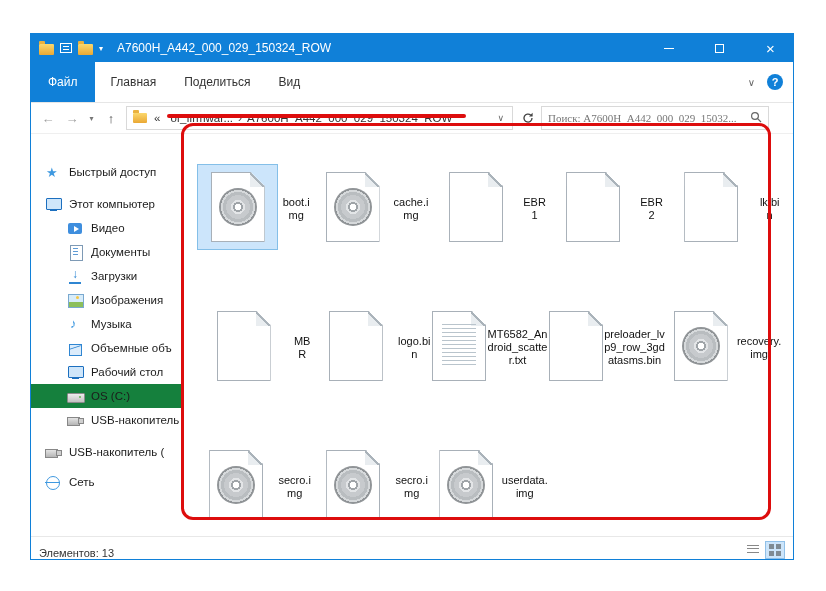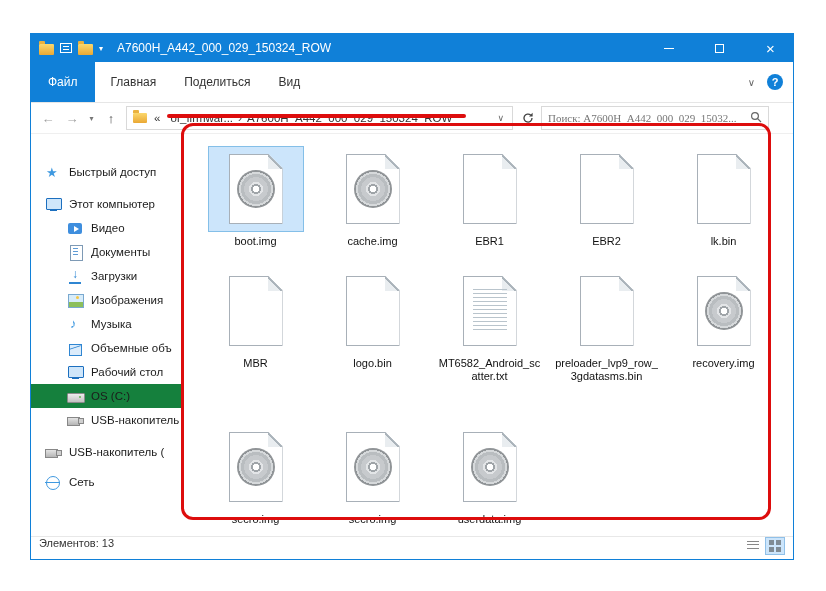--- a/index.html
+++ b/index.html
@@ -81,35 +81,35 @@
   .si[data-icon="drive"]::before{left:0;top:4px;width:16px;height:8px;border:1px solid #8b8b8b;background:linear-gradient(#ececec,#c2c2c2);border-radius:1px}
   .si[data-icon="drive"]::after{left:12px;top:7px;width:2px;height:2px;border-radius:50%;background:#62b353}
   .si[data-icon="usb"]::before{left:0;top:4px;width:11px;height:7px;border:1px solid #878787;background:linear-gradient(#e3e3e3,#b5b5b5)}
   .si[data-icon="usb"]::after{left:11px;top:5px;width:4px;height:4px;background:#cfcfcf;border:1px solid #878787}
   .si[data-icon="network"]::before{left:1px;top:1px;width:12px;height:12px;border:1.5px solid #3f99e0;border-radius:50%}
   .si[data-icon="network"]::after{left:0;top:7px;width:15px;height:1.5px;background:#3f99e0}
 
   
   .files-area{flex:1;position:relative;overflow:hidden}
   .files-grid{display:grid;grid-template-columns:repeat(5,117px);grid-template-rows:122px 156px 122px;padding:12px 0 0 14px}
-  .cell{display:flex;flex-direction:column;align-items:center;cursor:pointer}
+  .cell{display:flex;align-items:center;cursor:pointer}
   .icon-wrap{width:96px;height:86px;display:flex;align-items:center;justify-content:center;border:1px solid transparent}
   .cell[data-selected="true"] .icon-wrap{background:var(--selection);border-color:#84bfe8}
   .flabel{margin-top:3px;font-size:11px;line-height:13px;color:#111;text-align:center;max-width:106px;overflow-wrap:anywhere}
   .ficon{position:relative;width:54px;height:70px;background:#fff;border:1px solid #a8b0b8;
     clip-path:polygon(0 0,calc(100% - 14px) 0,100% 14px,100% 100%,0 100%)}
   .ficon::before{content:"";position:absolute;top:0;right:0;width:14px;height:14px;
     background:linear-gradient(to left bottom,transparent 46%,#aab3ba 46% 54%,#e9edf0 54%)}
   .ficon[data-type="disc"]::after{content:"";position:absolute;left:50%;top:50%;width:38px;height:38px;margin:-19px 0 0 -19px;border-radius:50%;
     background:radial-gradient(circle,#ffffff 0 3px,#9fa4a8 3px 5px,#e3e5e7 5px 7px,#c7cacd 7px 12px,#b9bdc0 12px 15px,#d6d9db 15px 17px,#909497 17px 19px)}
   .ficon[data-type="text"]::after{content:"";position:absolute;left:9px;right:9px;top:12px;bottom:14px;
     background:repeating-linear-gradient(#b9c4cc 0 1px,transparent 1px 4px)}
 
   
-  .statusbar{height:23px;border-top:1px solid #e8e8e8;display:flex;align-items:flex-start;
+  .statusbar{height:23px;border-top:1px solid #e8e8e8;display:flex;align-items:flex-end;
     padding:0 8px;font-size:11px;color:#333;flex:0 0 auto}
   .view-btn{width:20px;height:18px;display:flex;align-items:center;justify-content:center;margin-left:2px;border:1px solid transparent}
   .view-btn.active{background:#cce5fb;border-color:#90c0e8}
   .vi-list{width:12px;height:10px;background:repeating-linear-gradient(#888 0 1px,transparent 1px 3.3px)}
   .vi-thumb{width:12px;height:12px;background-image:linear-gradient(#7f8b94,#7f8b94),linear-gradient(#7f8b94,#7f8b94),linear-gradient(#7f8b94,#7f8b94),linear-gradient(#7f8b94,#7f8b94);
     background-size:5px 5px;background-position:0 0,7px 0,0 7px,7px 7px;background-repeat:no-repeat}
 
   
   .anno-underline{position:absolute;left:167px;top:114px;width:299px;height:4px;background:var(--annotation);border-radius:2px;z-index:40;pointer-events:none}
   .anno-box{position:absolute;left:181px;top:123px;width:590px;height:397px;border:3px solid var(--annotation);border-radius:12px;z-index:40;pointer-events:none}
■ ■ ■
▶ [Task item] Copy every line of the data that holds the string "repeating".

▶ [Task solution]
     background:repeating-linear-gradient(#b9c4cc 0 1px,transparent 1px 4px)}
   .vi-list{width:12px;height:10px;background:repeating-linear-gradient(#888 0 1px,transparent 1px 3.3px)}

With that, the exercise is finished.